## [Data shown]

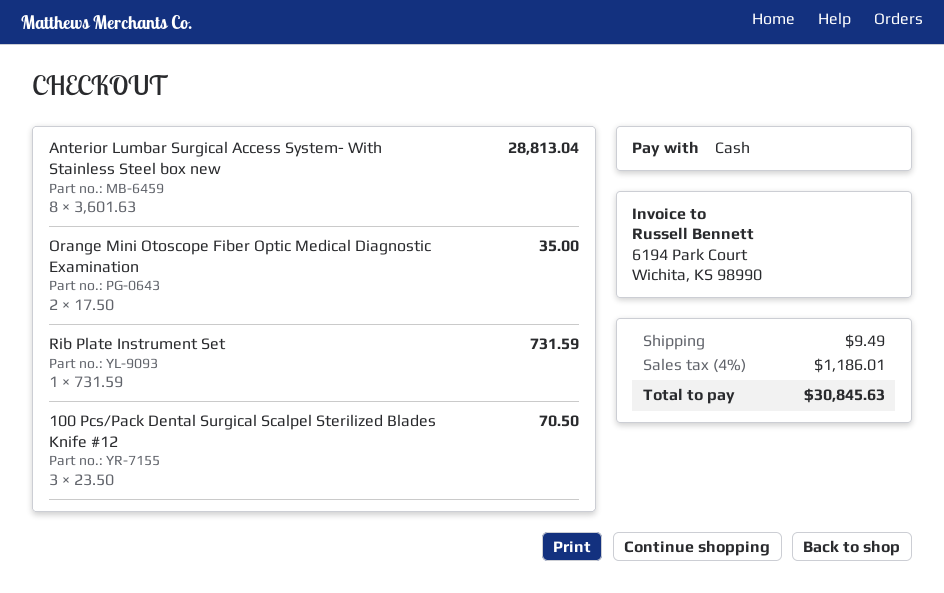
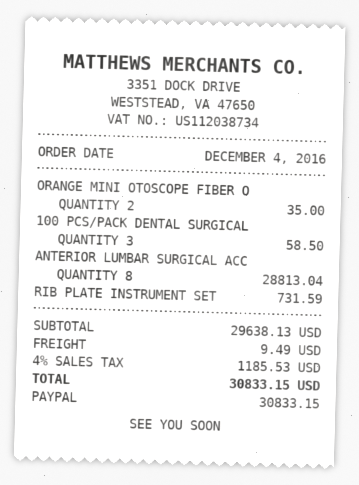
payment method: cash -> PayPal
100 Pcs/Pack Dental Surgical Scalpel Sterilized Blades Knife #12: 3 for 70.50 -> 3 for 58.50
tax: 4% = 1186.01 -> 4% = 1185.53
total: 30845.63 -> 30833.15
* * *
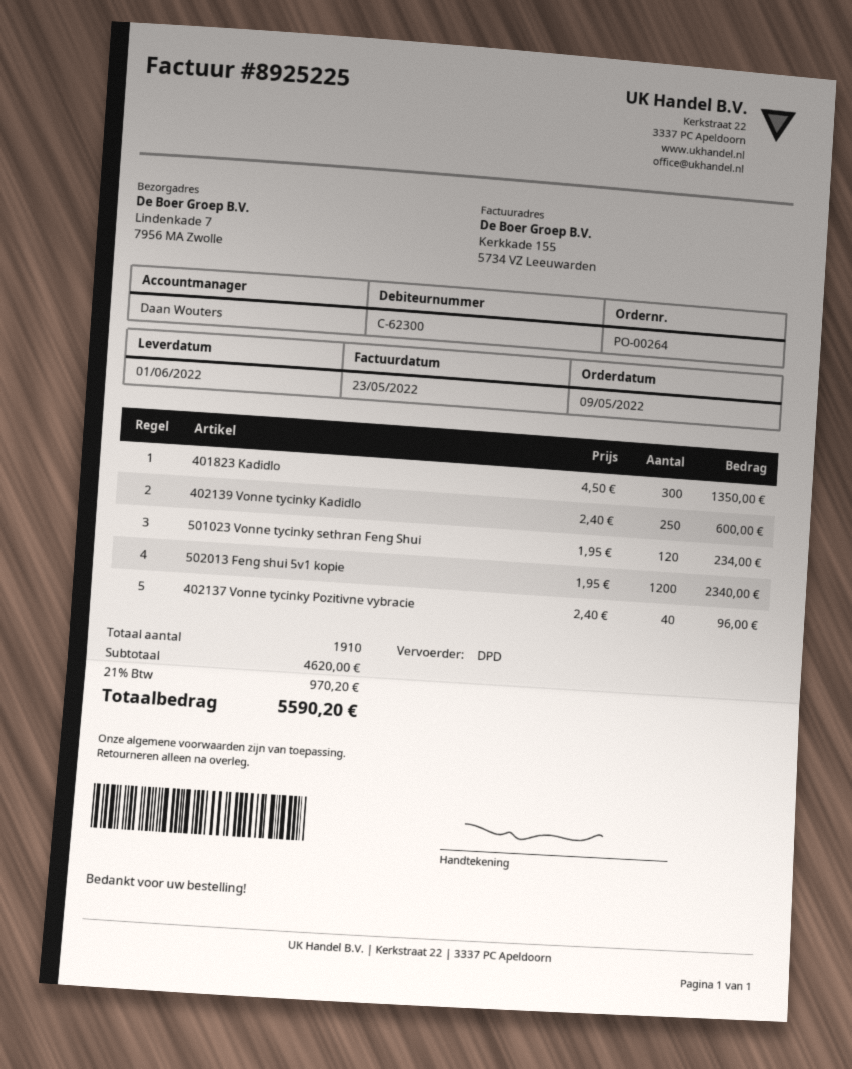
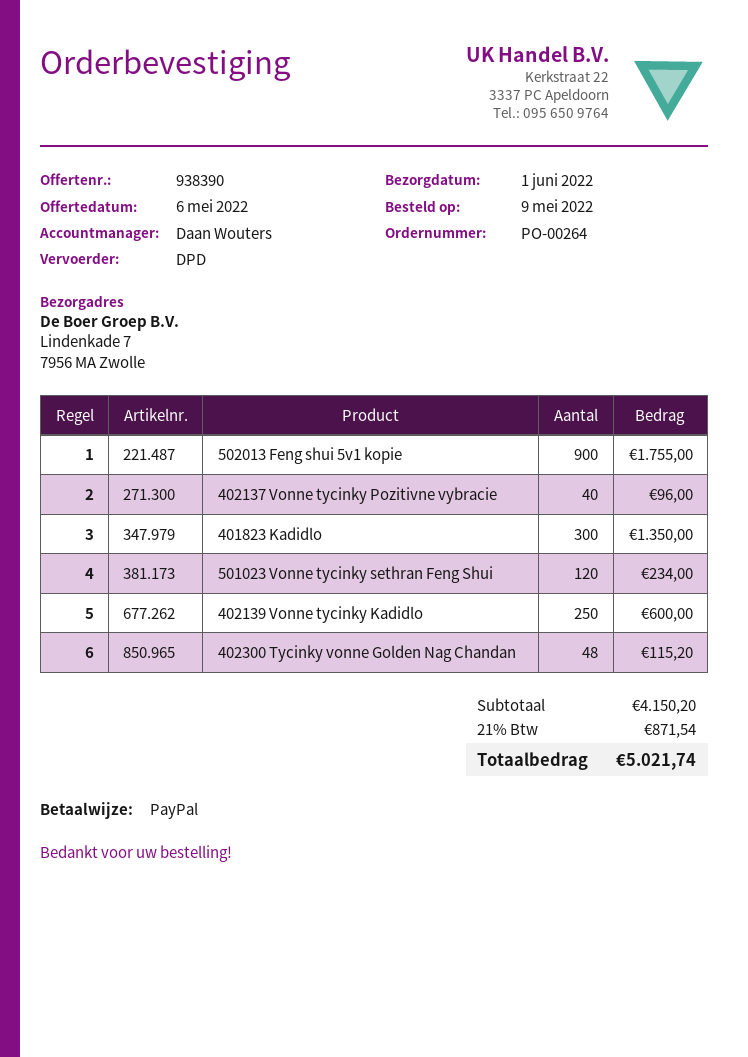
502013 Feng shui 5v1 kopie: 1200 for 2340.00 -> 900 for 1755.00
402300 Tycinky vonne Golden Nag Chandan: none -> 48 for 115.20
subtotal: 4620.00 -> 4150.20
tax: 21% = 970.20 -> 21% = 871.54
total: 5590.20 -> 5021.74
---
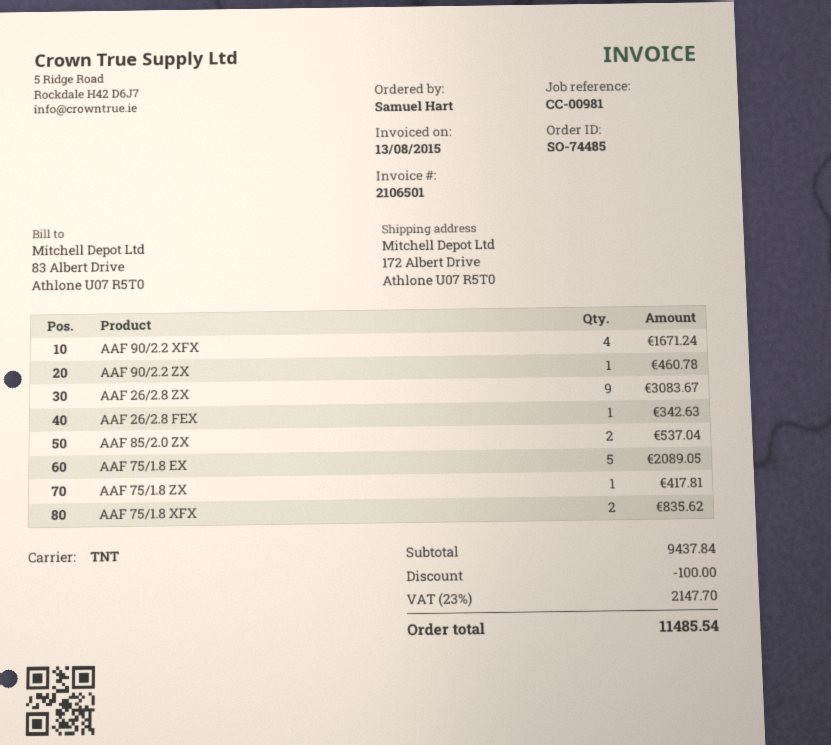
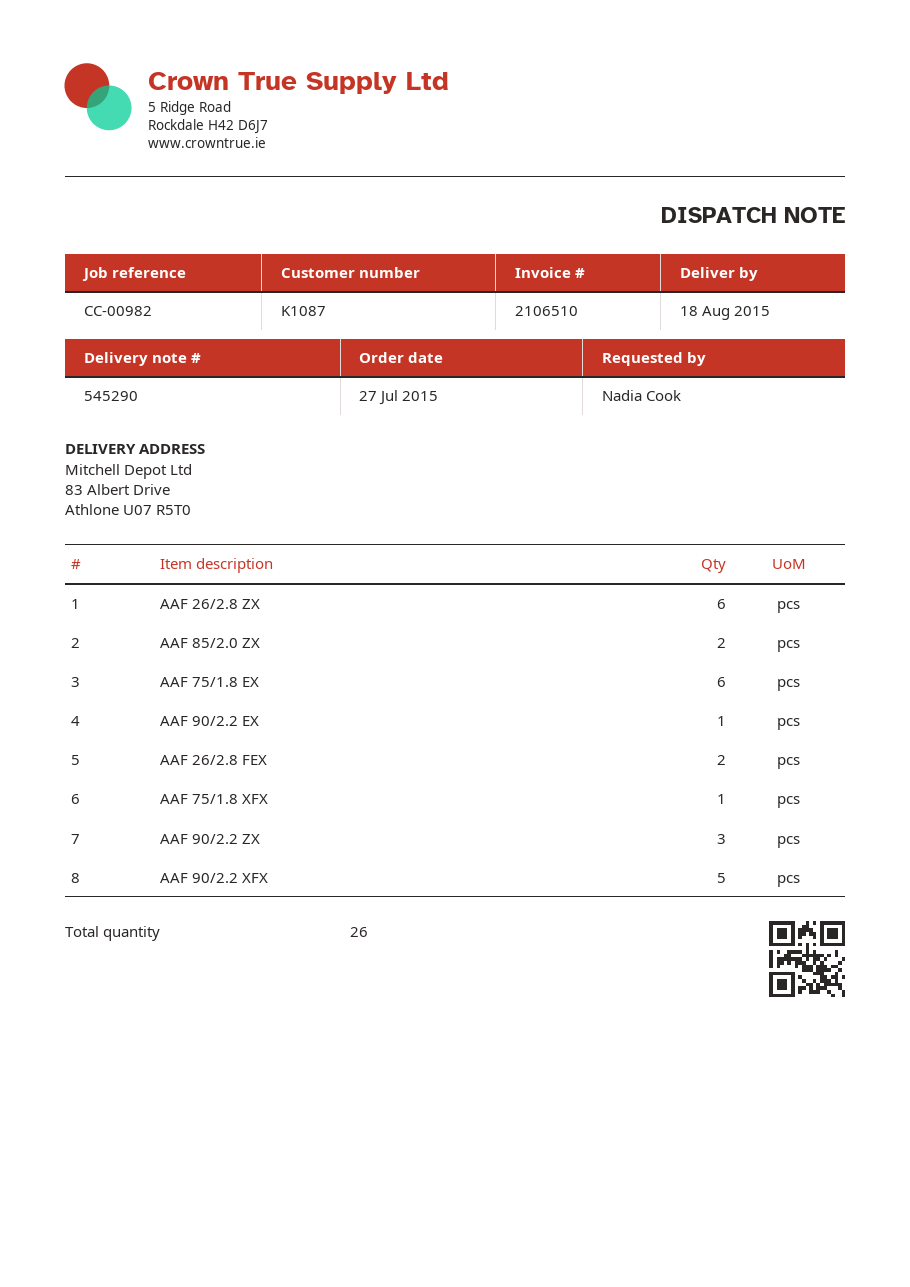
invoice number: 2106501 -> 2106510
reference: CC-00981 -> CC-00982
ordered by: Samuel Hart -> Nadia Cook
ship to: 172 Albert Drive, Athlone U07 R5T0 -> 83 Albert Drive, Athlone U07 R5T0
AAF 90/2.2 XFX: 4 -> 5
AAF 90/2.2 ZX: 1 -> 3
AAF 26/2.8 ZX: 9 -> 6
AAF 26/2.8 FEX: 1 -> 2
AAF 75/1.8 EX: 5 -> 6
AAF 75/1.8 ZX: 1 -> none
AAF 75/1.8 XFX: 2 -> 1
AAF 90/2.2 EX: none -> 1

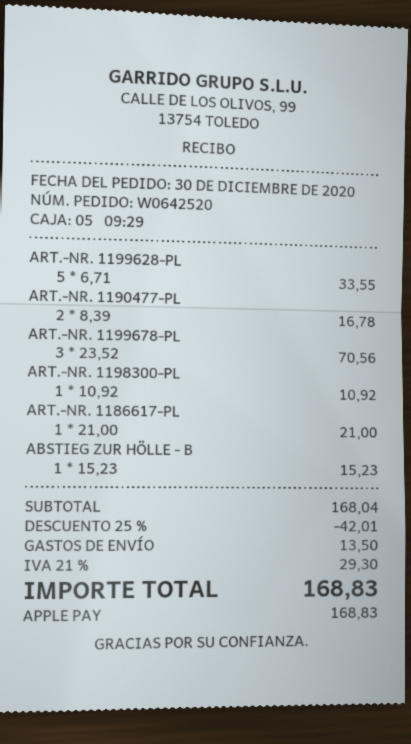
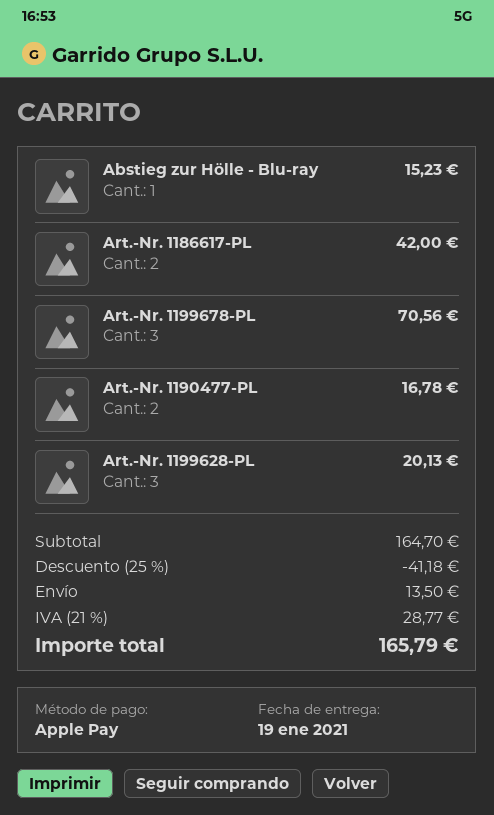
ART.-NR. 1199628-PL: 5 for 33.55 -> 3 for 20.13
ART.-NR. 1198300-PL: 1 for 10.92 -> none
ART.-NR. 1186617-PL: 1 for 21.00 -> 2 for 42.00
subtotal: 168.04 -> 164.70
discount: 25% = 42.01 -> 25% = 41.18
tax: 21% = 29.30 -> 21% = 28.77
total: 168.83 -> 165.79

## [Try it]
Retype exactly the lines above, from the one with "subtotal: 4620.00 -> 4150.20" through the one with "total: 5590.20 -> 5021.74", inclusive.

## [Solution for this problem]
subtotal: 4620.00 -> 4150.20
tax: 21% = 970.20 -> 21% = 871.54
total: 5590.20 -> 5021.74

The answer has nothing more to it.